Security Experts suggest alarm: Computerized household appliances, in marketing language “Smarthomes”, are becoming more and more popular, but are often insufficiently secured. Thus, these “smart household appliances” sometimes open hackers door and gate into strange apartments. In 2012, for example, there was a security breach in Trendnet’s surveillance cameras. Everyone could watch the films of these cameras on the Internet, and the householders were unintentionally turned into videostars. According to the magazine Forbes, attackers managed to turn off the electricity in foreign households via the web in 2013.
The threat
The fault was the poorly configured home automation systems from Insteon. Anyone who wanted to search the web interface of these facilities with the search engine Shodan on the web. Shodan is a search engine specifically for devices that are connected to the Internet. These include refrigerators, webcams or even home automation systems. Afterwards it was easy to reconfigure the power supply of the victims by browser. If you also use devices from the Internet of Things, you should know the possible attack points and protect them as best as possible.
Philips Hue lamps
The anti-virus experts from AV-Test have tested seven Smarthome products for their safety in 2017. In the process, four products were defeated due to serious safety deficiencies. Researchers from Hewlett Packard are also skeptical about many products on the market. In their study on the Internet of Things, which was also published in 2017, they tested ten of the most widely used products - without naming names. 70% of the products then communicated via unencrypted network services: a found hack for hackers.
Fritz! Dect 200
80 percent were satisfied with weak passwords a la 12345. In the majority of devices, HP experts also found security vulnerabilities that enable hackers, for example, to find the names of user accounts or to inject malicious code. Annoying: 90 percent of the devices collected personal information about the user, such as name, address, or even the credit card number.
Router manipulate
The inadequate safety awareness of some manufacturers is especially threatening because Smarthome products are a growth market. According to the economic week, market researchers expect a turnover of 15.2 billion dollars worldwide for 2017 - three times as much as 2012. Does this mean that you will hear more frequently of security problems like the hacked toilet of Lixil in the future?

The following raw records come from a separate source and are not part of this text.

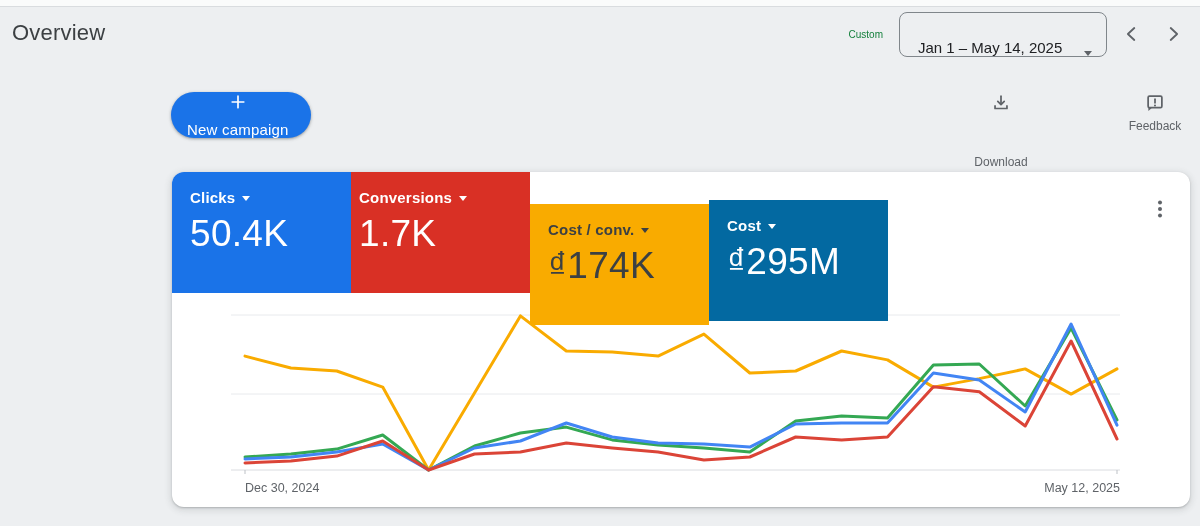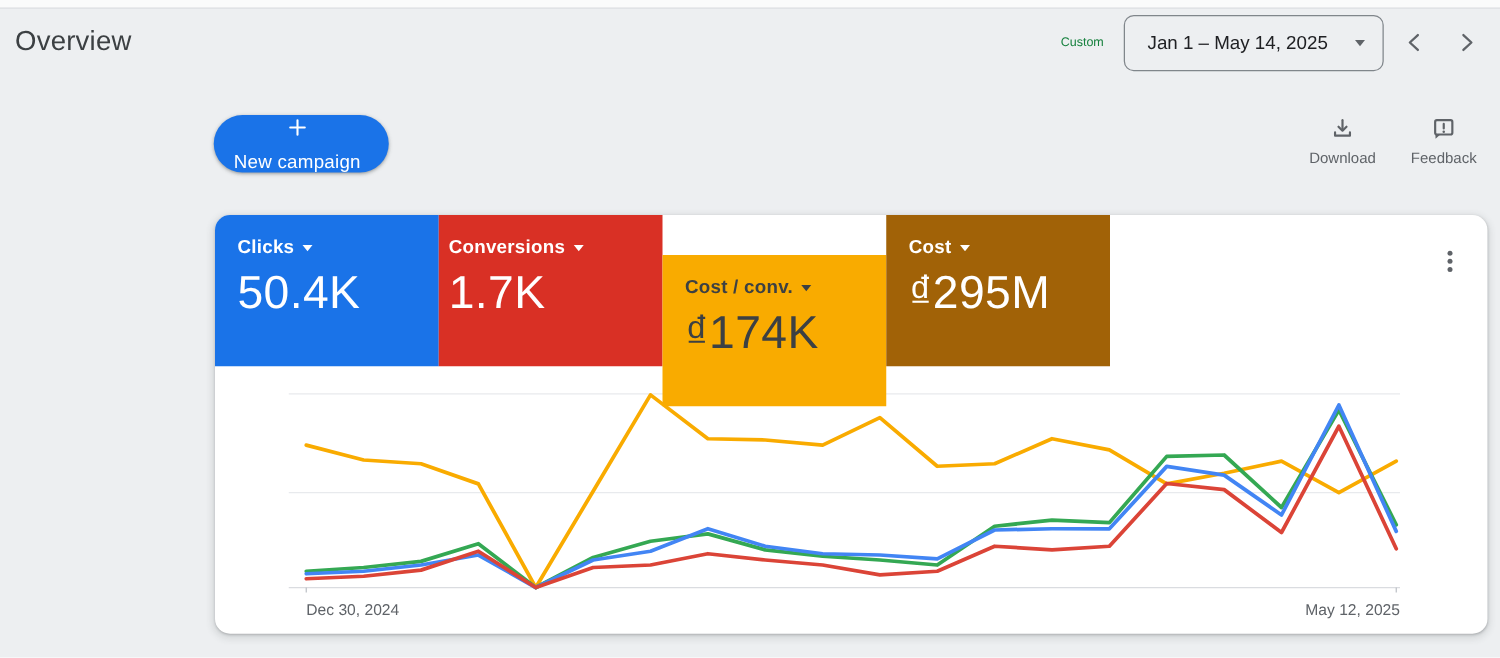--- a/index.html
+++ b/index.html
@@ -8,21 +8,21 @@
     background:#edeff1;
     font-family:"Liberation Sans","DejaVu Sans",sans-serif;
     -webkit-font-smoothing:antialiased;
   }
   .top-strip{position:absolute;left:0;top:0;width:1200px;height:6px;background:#fafbfb;border-bottom:1px solid #d9dcdf;}
   .page-title{position:absolute;left:12px;top:20px;font-size:22px;font-weight:400;color:#3c4043;letter-spacing:.2px;}
   
   .date-controls{position:absolute;top:11px;right:11px;height:46px;display:flex;align-items:center;}
   .range-type{font-size:10px;color:#15803d;margin-right:16px;}
   .date-box{
-    box-sizing:border-box;height:45px;width:208px;display:flex;align-items:center;justify-content:space-between;
+    box-sizing:border-box;height:45px;width:208px;display:flex;align-items:flex-end;justify-content:space-between;
     padding:0 14px 0 18px;border:1px solid #80868b;border-radius:8px;background:transparent;cursor:pointer;
     font-family:inherit;font-size:15px;color:#202124;
   }
   .caret{width:0;height:0;border-left:4.5px solid transparent;border-right:4.5px solid transparent;border-top:5px solid currentColor;display:inline-block;}
   .date-box .caret{color:#5f6368;margin-left:12px;}
   .chev-btn{width:32px;height:45px;border:none;background:transparent;display:flex;align-items:center;justify-content:center;cursor:pointer;padding:0;margin-left:9px;}
   
   .new-campaign{
     position:absolute;left:171px;top:92px;height:46px;padding:0 22px 0 16px;border:none;border-radius:23px;
     background:#1a73e8;color:#fff;display:flex;align-items:center;gap:9px;cursor:pointer;
@@ -73,21 +73,21 @@
   </button>
 </div>
 
 <button class="new-campaign">
   <svg width="20" height="20" viewBox="0 0 24 24">
     <path d="M12 5v14 M5 12h14" fill="none" stroke="#ffffff" stroke-width="2" stroke-linecap="round"></path>
   </svg>
   <span>New campaign</span>
 </button>
 
-<button class="tool-item" style="left:1036px;">
+<button class="tool-item" style="left:963px;gap:36px;">
   <svg width="22" height="22" viewBox="0 0 24 24">
     <g fill="none" stroke="#5f6368" stroke-width="1.9" stroke-linecap="round" stroke-linejoin="round">
       <path d="M12 4.5 v8.5"></path>
       <path d="M8.5 10.2 L12 13.7 L15.5 10.2"></path>
       <path d="M5.5 15.2 v2.8 h13 v-2.8"></path>
     </g>
   </svg>
   <span class="lbl">Download</span>
 </button>
 
@@ -129,21 +129,21 @@
       </div>
       <div class="sc-value">1.7K</div>
     </div>
     <div class="scorecard" style="background: rgb(249, 171, 0); color: rgb(60, 64, 67); margin-top: 32px;">
       <div class="sc-label">
         <span>Cost / conv.</span>
         <span class="caret"></span>
       </div>
       <div class="sc-value">₫174K</div>
     </div>
-    <div class="scorecard" style="background: #a16207; color: rgb(255, 255, 255);">
+    <div class="scorecard" style="background: #0369a1; color: rgb(255, 255, 255); margin-top: 28px;">
       <div class="sc-label">
         <span>Cost</span>
         <span class="caret"></span>
       </div>
       <div class="sc-value">₫295M</div>
     </div>
   </div>
 
   <button class="menu-btn">
     <svg width="24" height="24" viewBox="0 0 24 24">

In 2013, security experts from Trustwave found a gap in which hackers can open and close the lid by remote control, as well as trigger the bidet function or the built-in hairdryer. The manipulation took place via Bluetooth, a widely used radio technology, which is practically on board all mobile devices such as laptops or smartphones. Any attacker with a Bluetooth device can listen to the radio traffic of a Smarthome device using this technique.
There are also software like BTCrack, with which hackers crack the encryption of such connections. Once it is cracked, it is usually not difficult to send your own commands. The only protection is the low range of Bluetooth. An attacker has to approach the device to about ten meters to hack it.
Bluetooth toilets are more exotic. A more typical Smarthome product is the Philips Hue light system. Via the control, the user can program when the lamps are to be lit, how bright they are, or how bright the light is. This works from the home PC or via the web, via iPhone or Android device. In 2013, security researchers Nitesh Dhanjani discovered a security breach in the system. By means of a malicious software, he can switch off all Hue lamps connected to a bridge. To switch it back on, the user would not have used it.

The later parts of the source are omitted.